Une femme attend devant la maison d'un homme macho et égoïste, elle ne dit rien, ne demande rien. Entre ces deux personnes va se créer un rapport étrange fait de domination, d'humiliation mais qui domine ?
Alain Gagnol crée un mystère avec un début simple et fort. L'histoire est d'une grande limpidité mais parle sans avoir l'air d'y toucher de la soumission, la cruauté, l'indifférence à l'autre, la responsabilité, l'attachement…

On retrouve aussi un thème important d'Alain Gagnol, le parcours initiatique, la transformation. Dans ses trois premiers très bon livres, Alain Gagnol faisait le portrait d'hommes qui n'arrivaient pas à vivre, et essayaient désespérément de rentrer en contact avec le monde. Dans celui-ci, il décrit le chemin d'un homme qui a sa petite vie, égoïste, qui ne respecte pas les autres et surtout les femmes qu'il drague et jette, et qui, confronté à une altérité qu'il ne comprend pas, va devoir changer, s'ouvrir.
Mais à la différence de ses livres précédents, il essaie d'aller vers l'extérieur, son œuvre jusqu'à présent centrée sur le narrateur, s'excentre sur le personnage pivot de ce livre, soit la femme patiente, tout d'un bloc de violence rentrée. Alain Gagnol semble vouloir aussi s'ouvrir, il quitte légèrement la noirceur totale qui faisait sa force pour ne pas risquer l'asphyxie.

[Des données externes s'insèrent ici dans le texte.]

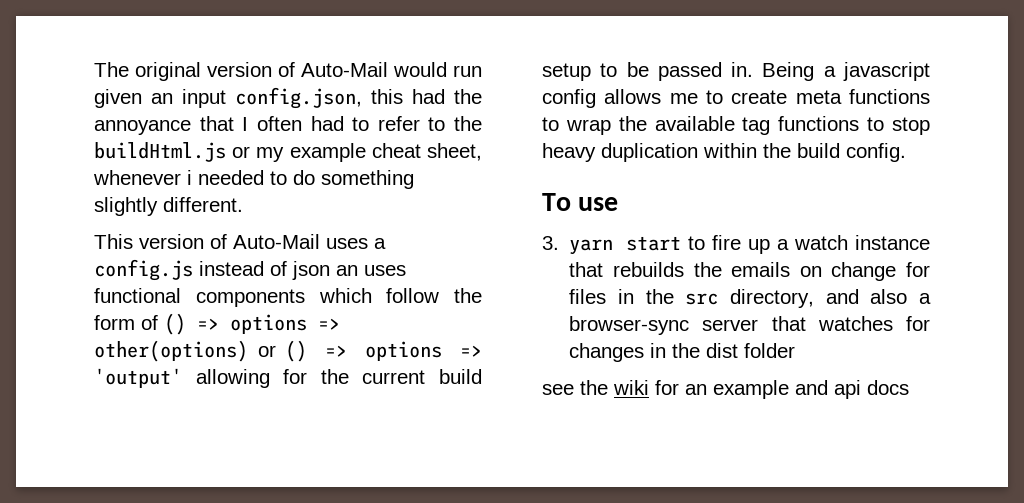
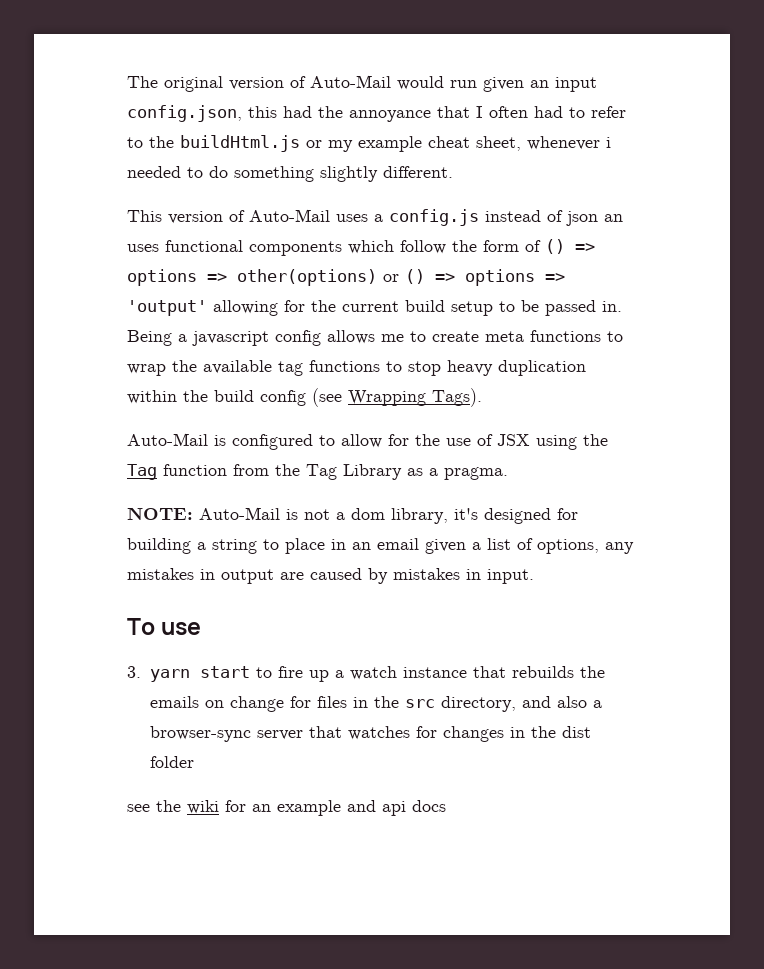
- Being a javascript config allows me to create meta functions to wrap the available tag functions to stop heavy duplication within the build config.
+ Being a javascript config allows me to create meta functions to wrap the available tag functions to stop heavy duplication within the build config (see Wrapping Tags).
+ Auto-Mail is configured to allow for the use of JSX using the Tag function from the Tag Library as a pragma.
+ NOTE: Auto-Mail is not a dom library, it's designed for building a string to place in an email given a list of options, any mistakes in output are caused by mistakes in input.

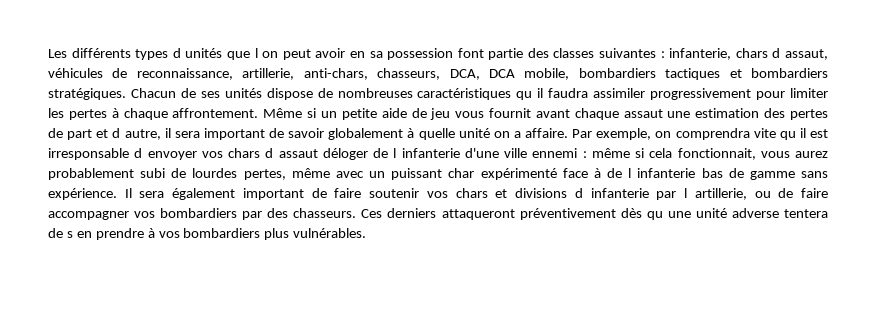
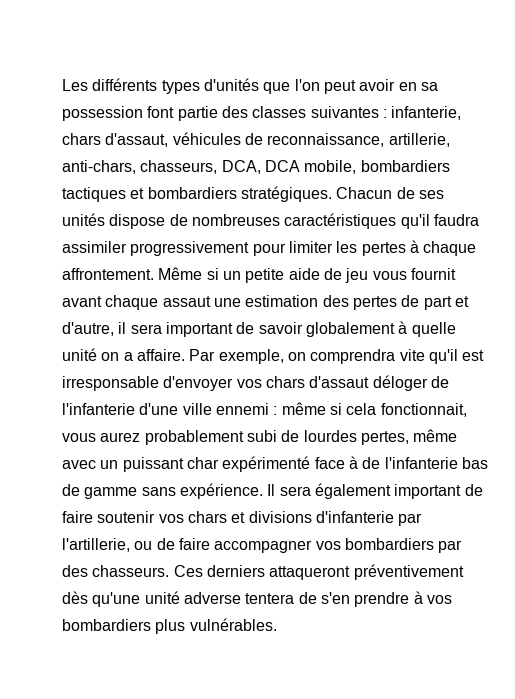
- Les différents types d unités que l on peut avoir en sa possession font partie des classes suivantes : infanterie, chars d assaut, véhicules de reconnaissance, artillerie, anti-chars, chasseurs, DCA, DCA mobile, bombardiers tactiques et bombardiers stratégiques.
+ Les différents types d'unités que l'on peut avoir en sa possession font partie des classes suivantes : infanterie, chars d'assaut, véhicules de reconnaissance, artillerie, anti-chars, chasseurs, DCA, DCA mobile, bombardiers tactiques et bombardiers stratégiques.
- Chacun de ses unités dispose de nombreuses caractéristiques qu il faudra assimiler progressivement pour limiter les pertes à chaque affrontement.
+ Chacun de ses unités dispose de nombreuses caractéristiques qu'il faudra assimiler progressivement pour limiter les pertes à chaque affrontement.
- Même si un petite aide de jeu vous fournit avant chaque assaut une estimation des pertes de part et d autre, il sera important de savoir globalement à quelle unité on a affaire.
+ Même si un petite aide de jeu vous fournit avant chaque assaut une estimation des pertes de part et d'autre, il sera important de savoir globalement à quelle unité on a affaire.
- Par exemple, on comprendra vite qu il est irresponsable d envoyer vos chars d assaut déloger de l infanterie d'une ville ennemi : même si cela fonctionnait, vous aurez probablement subi de lourdes pertes, même avec un puissant char expérimenté face à de l infanterie bas de gamme sans expérience.
+ Par exemple, on comprendra vite qu'il est irresponsable d'envoyer vos chars d'assaut déloger de l'infanterie d'une ville ennemi : même si cela fonctionnait, vous aurez probablement subi de lourdes pertes, même avec un puissant char expérimenté face à de l'infanterie bas de gamme sans expérience.
- Il sera également important de faire soutenir vos chars et divisions d infanterie par l artillerie, ou de faire accompagner vos bombardiers par des chasseurs.
+ Il sera également important de faire soutenir vos chars et divisions d'infanterie par l'artillerie, ou de faire accompagner vos bombardiers par des chasseurs.
- Ces derniers attaqueront préventivement dès qu une unité adverse tentera de s en prendre à vos bombardiers plus vulnérables.
+ Ces derniers attaqueront préventivement dès qu'une unité adverse tentera de s'en prendre à vos bombardiers plus vulnérables.

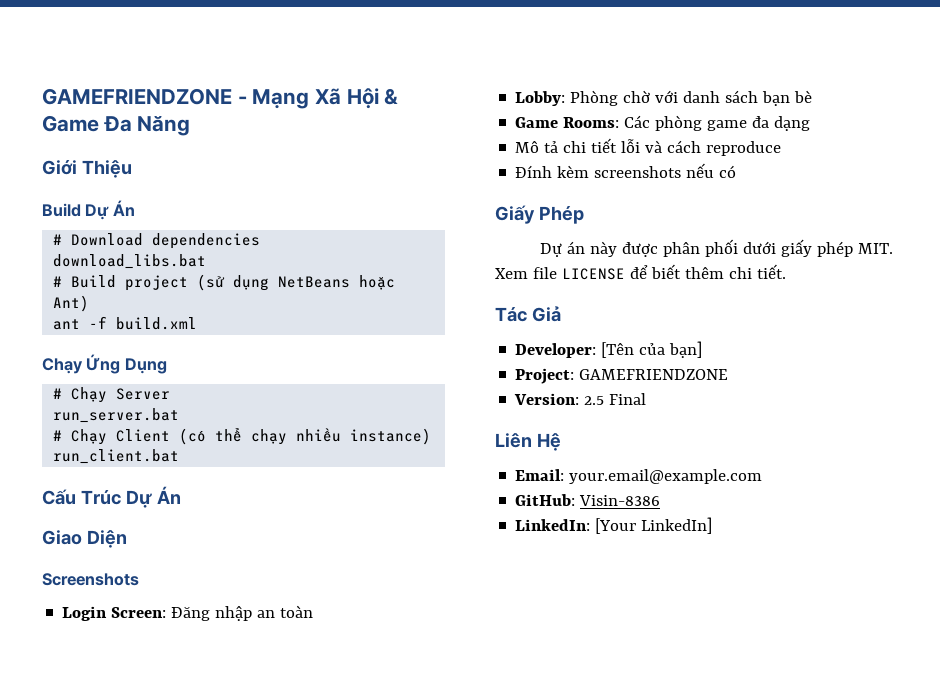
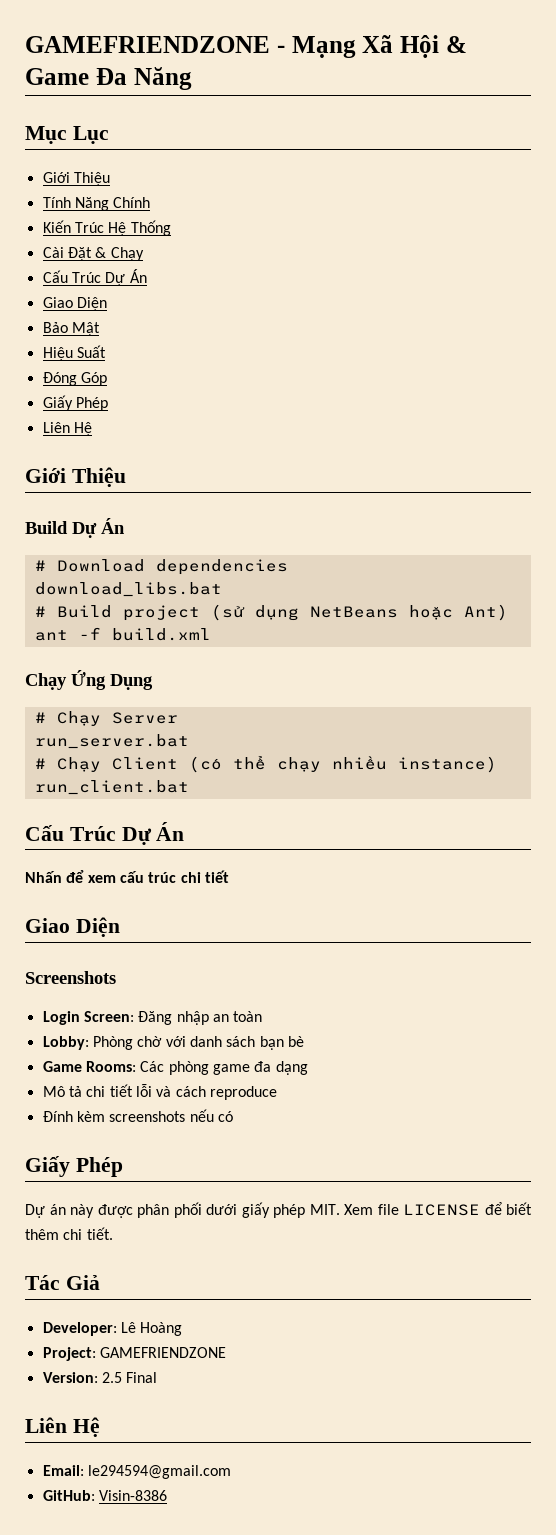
+ Mục Lục
+ Giới Thiệu
+ Tính Năng Chính
+ Kiến Trúc Hệ Thống
+ Cài Đặt & Chạy
+ Cấu Trúc Dự Án
+ Giao Diện
+ Bảo Mật
+ Hiệu Suất
+ Đóng Góp
+ Giấy Phép
+ Liên Hệ
+ Nhấn để xem cấu trúc chi tiết
- Developer: [Tên của bạn]
+ Developer: Lê Hoàng
- Email: your.email@example.com
+ Email: le294594@gmail.com
- LinkedIn: [Your LinkedIn]

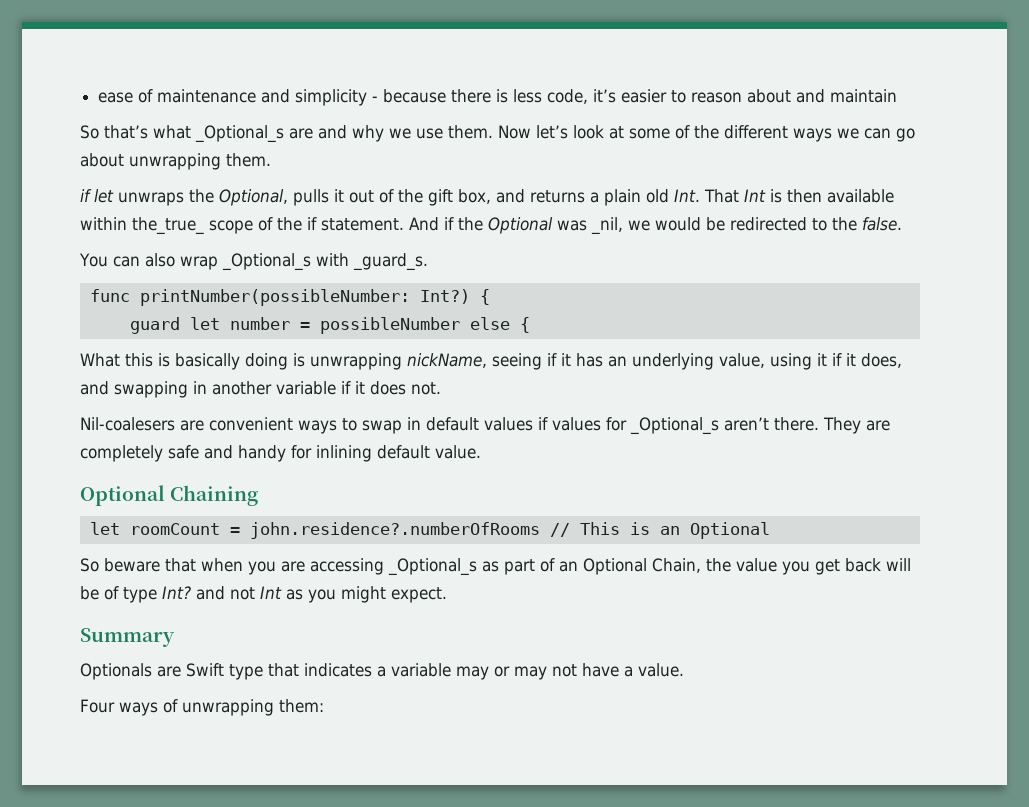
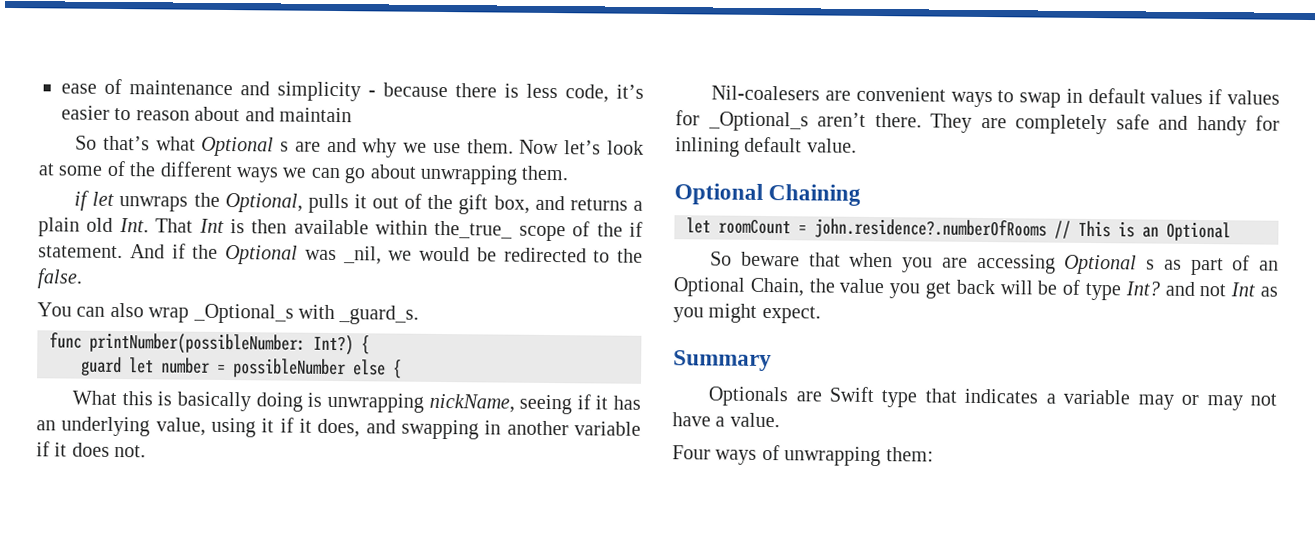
- So that’s what _Optional_s are and why we use them.
+ So that’s what Optional s are and why we use them.
- So beware that when you are accessing _Optional_s as part of an Optional Chain, the value you get back will be of type Int? and not Int as you might expect.
+ So beware that when you are accessing Optional s as part of an Optional Chain, the value you get back will be of type Int? and not Int as you might expect.

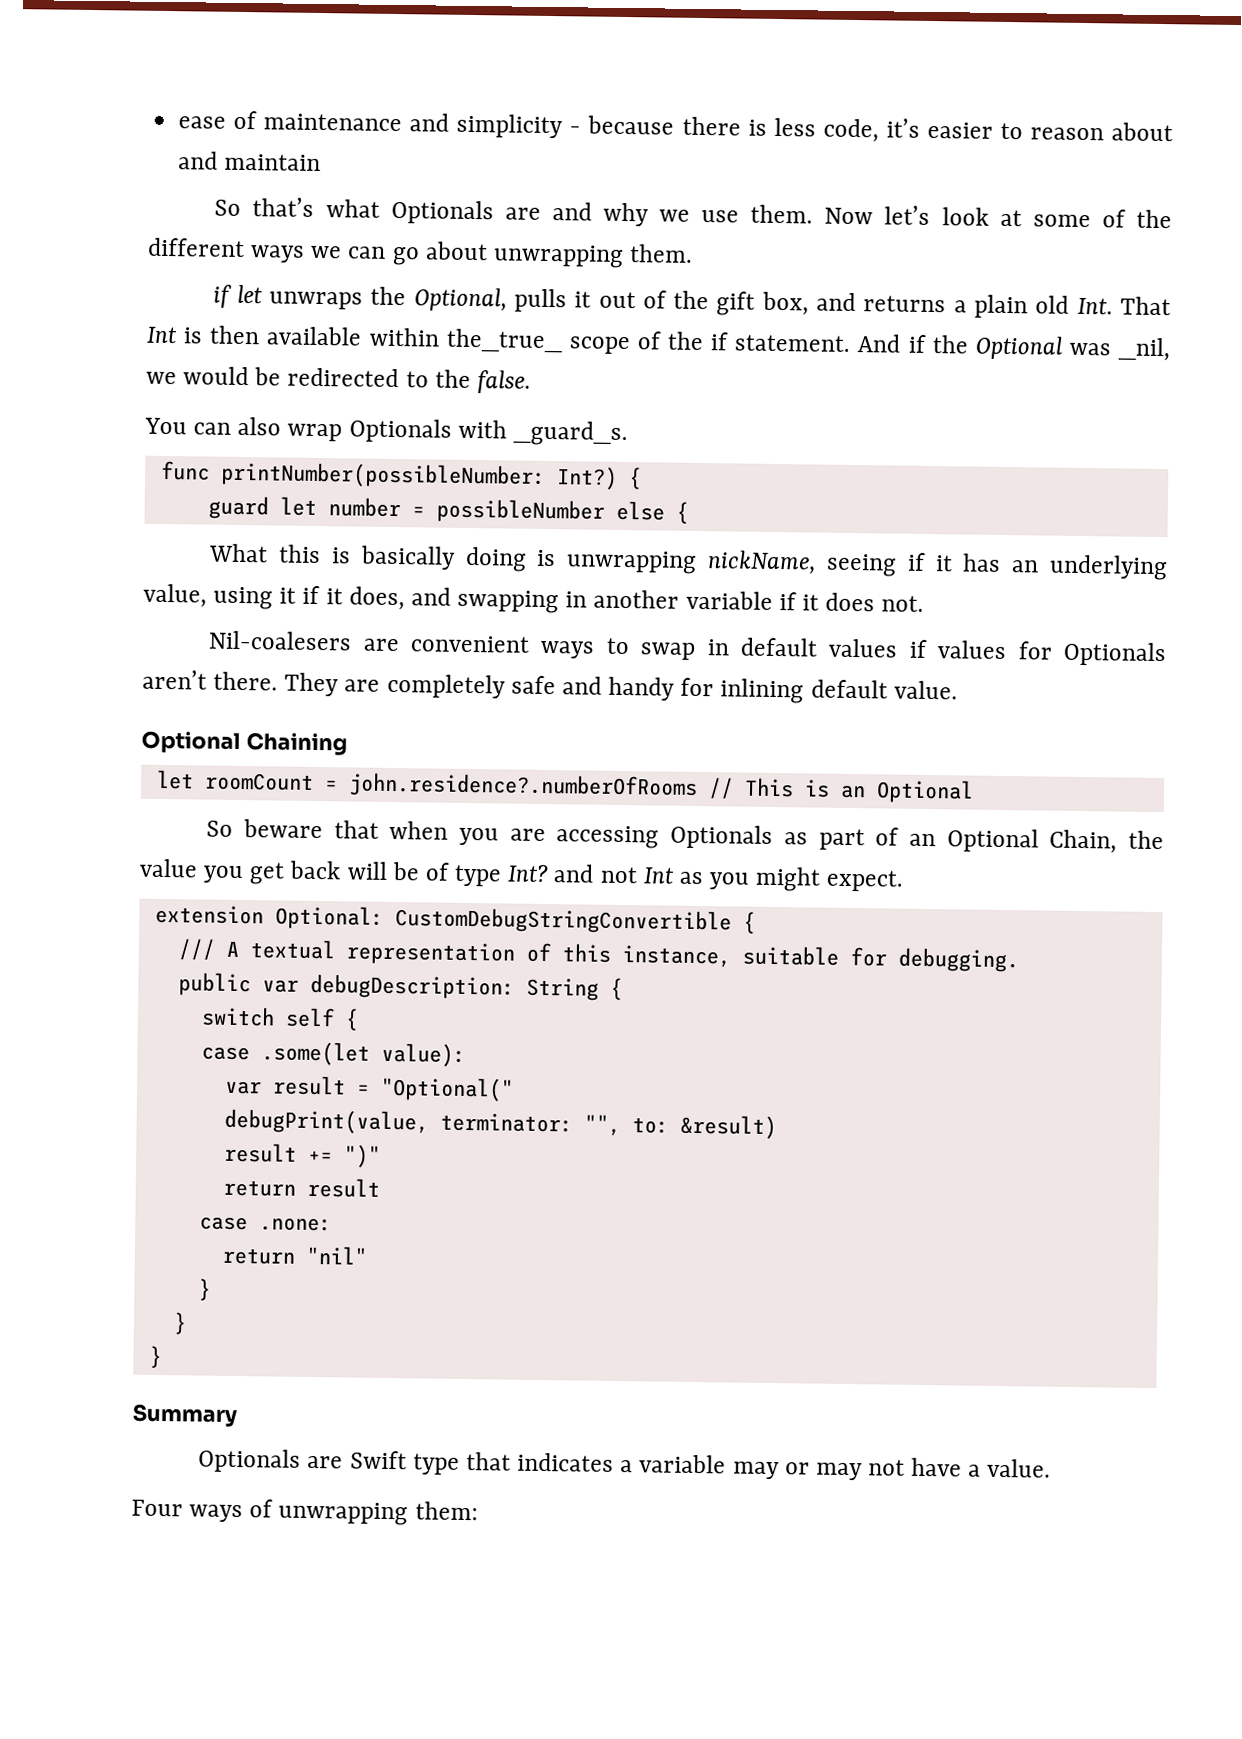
- So that’s what Optional s are and why we use them.
+ So that’s what Optionals are and why we use them.
- You can also wrap _Optional_s with _guard_s.
+ You can also wrap Optionals with _guard_s.
- Nil-coalesers are convenient ways to swap in default values if values for _Optional_s aren’t there.
+ Nil-coalesers are convenient ways to swap in default values if values for Optionals aren’t there.
- So beware that when you are accessing Optional s as part of an Optional Chain, the value you get back will be of type Int? and not Int as you might expect.
+ So beware that when you are accessing Optionals as part of an Optional Chain, the value you get back will be of type Int? and not Int as you might expect.
+ extension Optional: CustomDebugStringConvertible {
+ /// A textual representation of this instance, suitable for debugging.
+ public var debugDescription: String {
+ switch self {
+ case .some(let value):
+ var result = "Optional("
+ debugPrint(value, terminator: "", to: &result)
+ result += ")"
+ return result
+ case .none:
+ return "nil"
+ }
+ }
+ }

On est encore loin d'une franche rigolade, juste que Gagnol insiste moins sur la noirceur pour aller encore plus vers la simplicité à la limite du décharnement, limite qu'il ne franchit pas grâce à la force de ses personnages.
Son écriture est rapide, directe, faite de dialogues, et de courts passages entre peu de description. Toujours la volonté de retranchement de l'auteur qui crée un style très sec sans aucune fioriture, d'utiliser un vocabulaire simple à la recherche du mot juste.
Un livre glaçant qui suit une ligne solide.